Virginie Despentes, 2017

While the discourses on persistence, struggle and objectification circulate implicitly and explicitly (through almost every feminist utterance) around the female collective, I do ask myself if us women haven’t spoken enough about rape. Understandably, shouldn’t the discourses on feminism be directed more thoroughly to men? And most importantly, shouldn’t be rape mainly a masculine subject?

Recent weeks have also been tumultuous in Spain due to the trial that will take place to judge the five members of “La Manada” (which I could translate accurately as “the gang”, even more accurately as “the mob” or, relating them to animals, as “the pack”). They are being prosecuted for raping an 18 year old woman last July during the celebration of San Fermín, in the Spanish city of Pamplona. Strikingly, the defence of the accused hired a private detective to follow the victim and found her to have a teenage routine that is unremarkable, in which she hung out with friends, went to lessons and smiled. As insane as this may sound, that was proposed to be used against the victim’s credibility. Many voices in Spain are rising up against this, with the claim that “now to be believed as a victim, you need to act as a victim.” Meanwhile, the news keeps acting as a death knell, with almost a victim to women’s violence per news programme.
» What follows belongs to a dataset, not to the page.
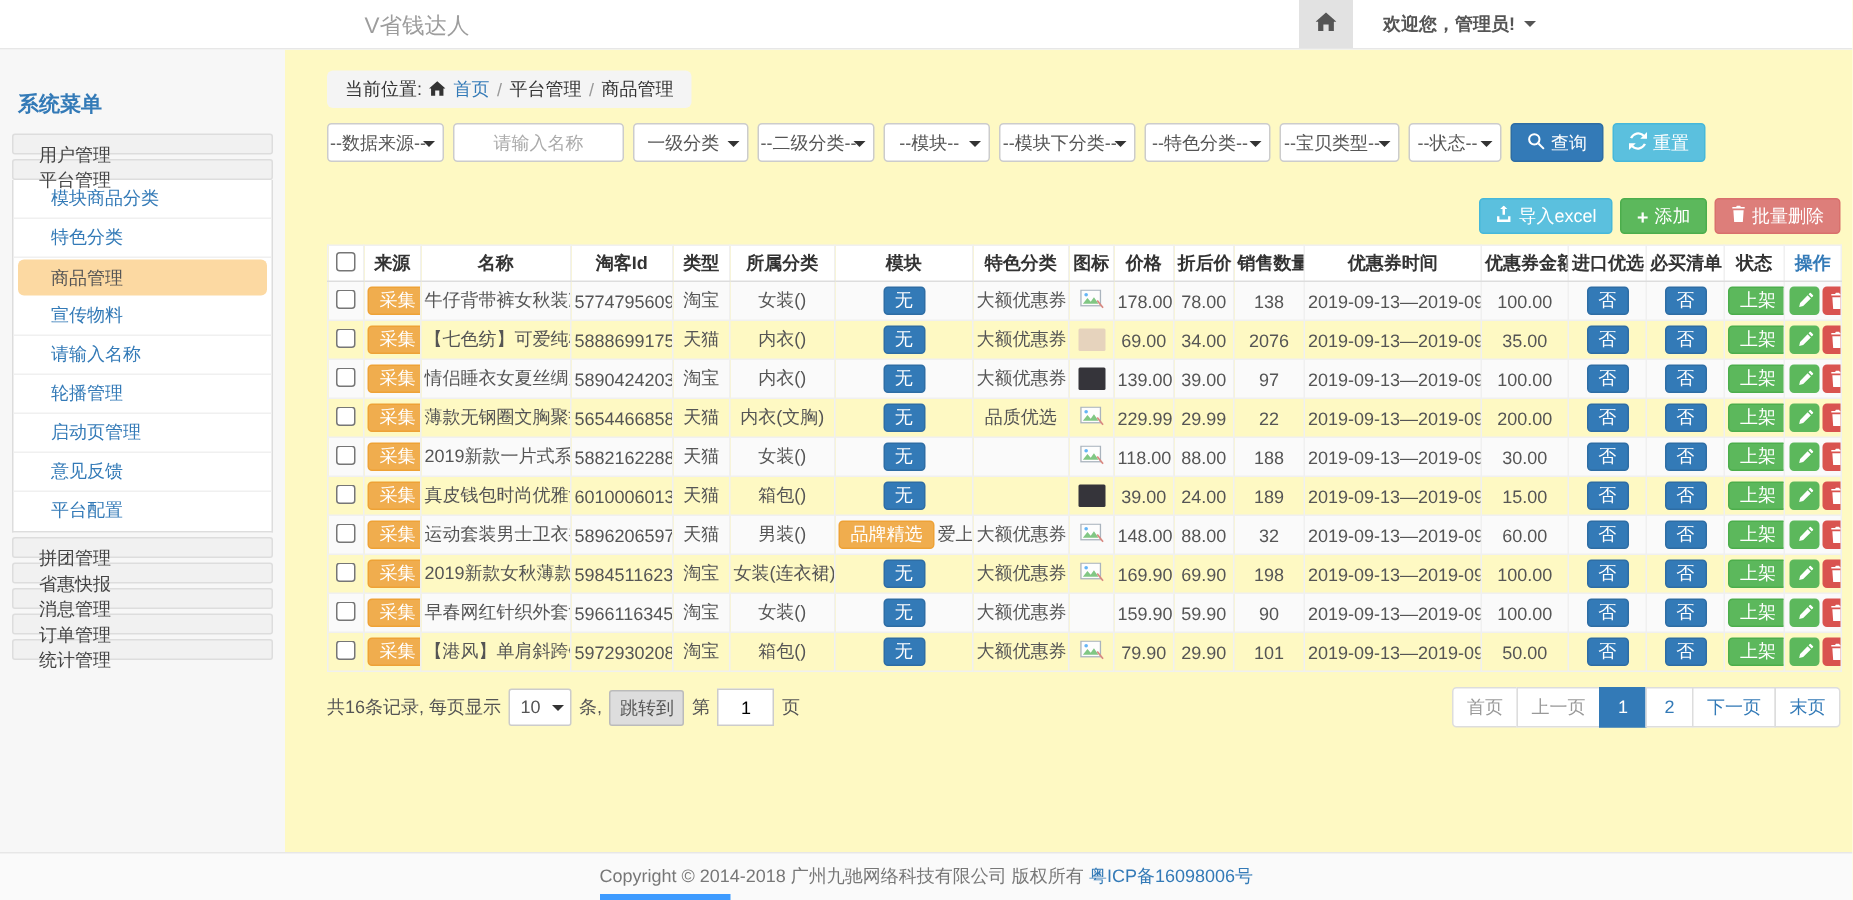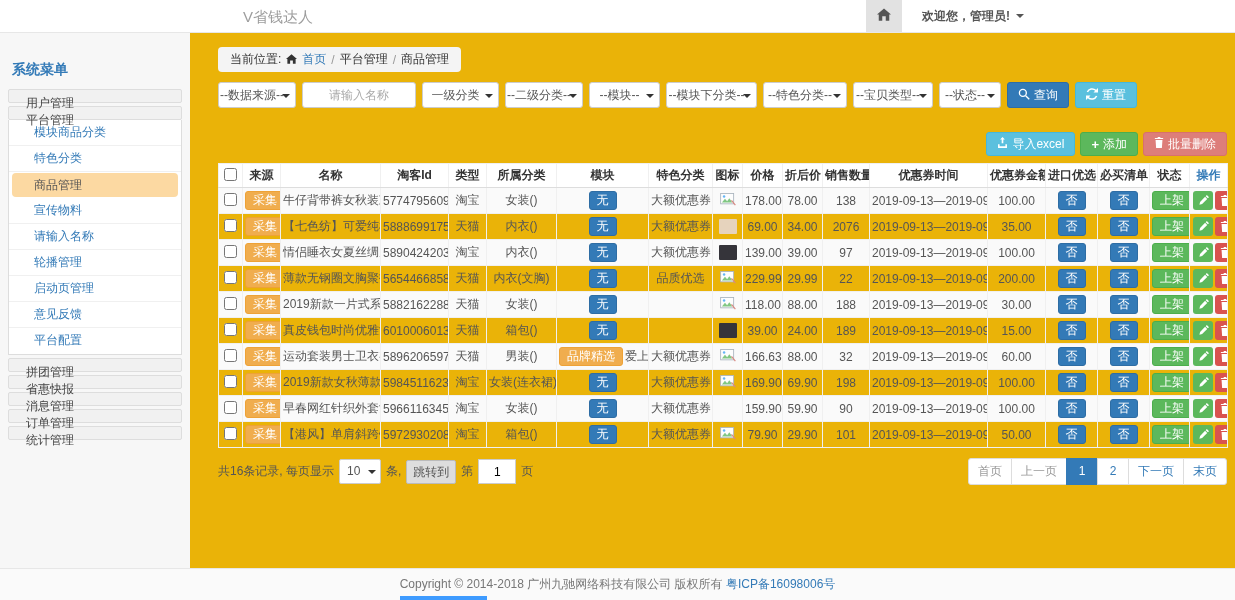"当前位置:" #main { background: #eab308 -> #fef9c3 }
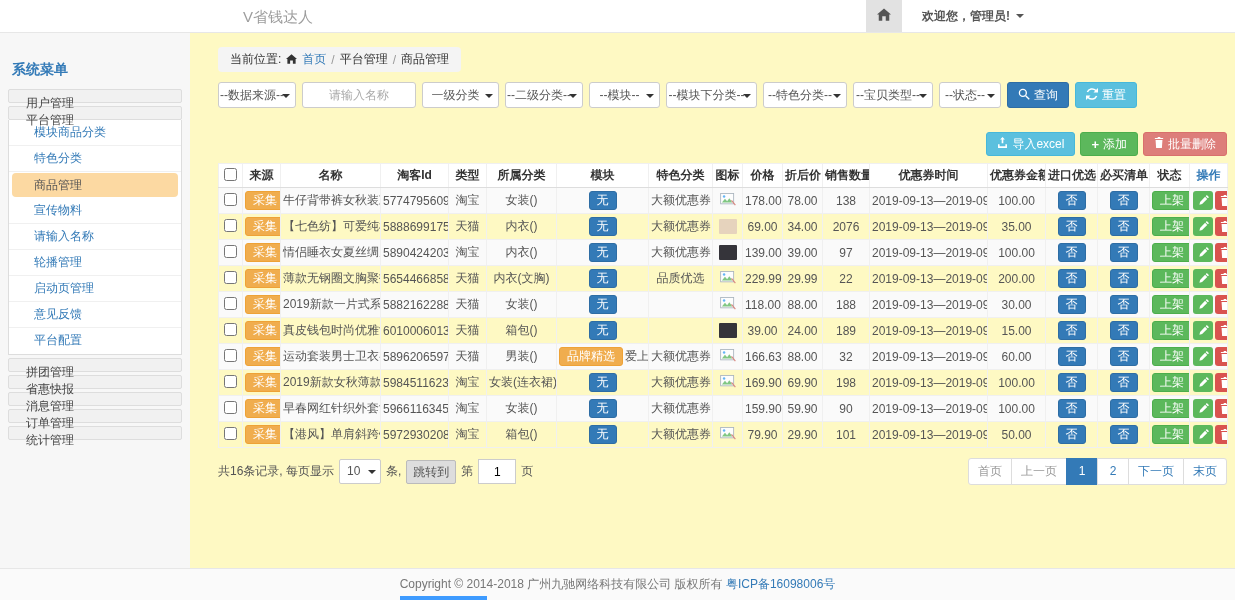"166.63" td { text: 166.63 -> 148.00 }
Coming back to Despentes’ interview, she proposes the question of how giving women the power to kill their rapists would change the power dynamics of the act itself: “I don’t hate them [men], but I like to treat men like we are treated most of the time,” she says. In her magnum opus, King Kong Theory, Despentes also delves into the masculine culture of violence as having been constructed in a way that legitimises the idea that “men’s desire is stronger than him, he is unable to dominate it.” She goes on to say that “We still understand too often that ‘thanks to prostitution there is less rape’, as if men couldn’t control themselves, as if they had to discharge elsewhere.” In saying that there is no real correlation between testosterone and rape, Despentes implies that the cultural construction of gender roles and their continuous reinforcement is to be blamed for the issue in our hands. This is an idea that needs to be talked about more thoroughly; that rape and violence against women are not some sort of biological inevitability, but that they are rooted and sustained in the social – binary gender constructions, heteronormativity, and cultures of masculinity (and indeed femininity).

The construction of ‘women’ is ubiquitous in Western culture and the same attitudes, expectations and normative values are placed upon women again and again. In the most recent campaign by a well-known shoe designer for example, the model Cara Delevigne walks around a city at night. As classically frivolous and entertaining as the ad may be (groovy music, colourful photography and the joyful walk of a young woman in the city), it also shows the gaze and reaction of men to her sparkly shoes (and a bit more as the camera shows a shot broad enough to contain much more than her shoes). The ad seems to disguise those harassing gazes as the model responds to them playfully, whereas in realty, most of us would be unbothered or angry or even scared – it is rare that unsolicited male gaze is exciting or intoxicating as the ad seems to imply. The problem with this representation is that it sends the message that in response to a random ‘compliment’ from a stranger, a woman needs to smile, feel sexy, and almost thankful that someone is noticing her. And a heterosexual man needs to pay attention to the way a women looks, compliment her and follow her with his eyes as she walks away. This is just one example of women’s bodies are framed as willing recipients of the male gaze, but other instances abound, as I’m sure readers will agree.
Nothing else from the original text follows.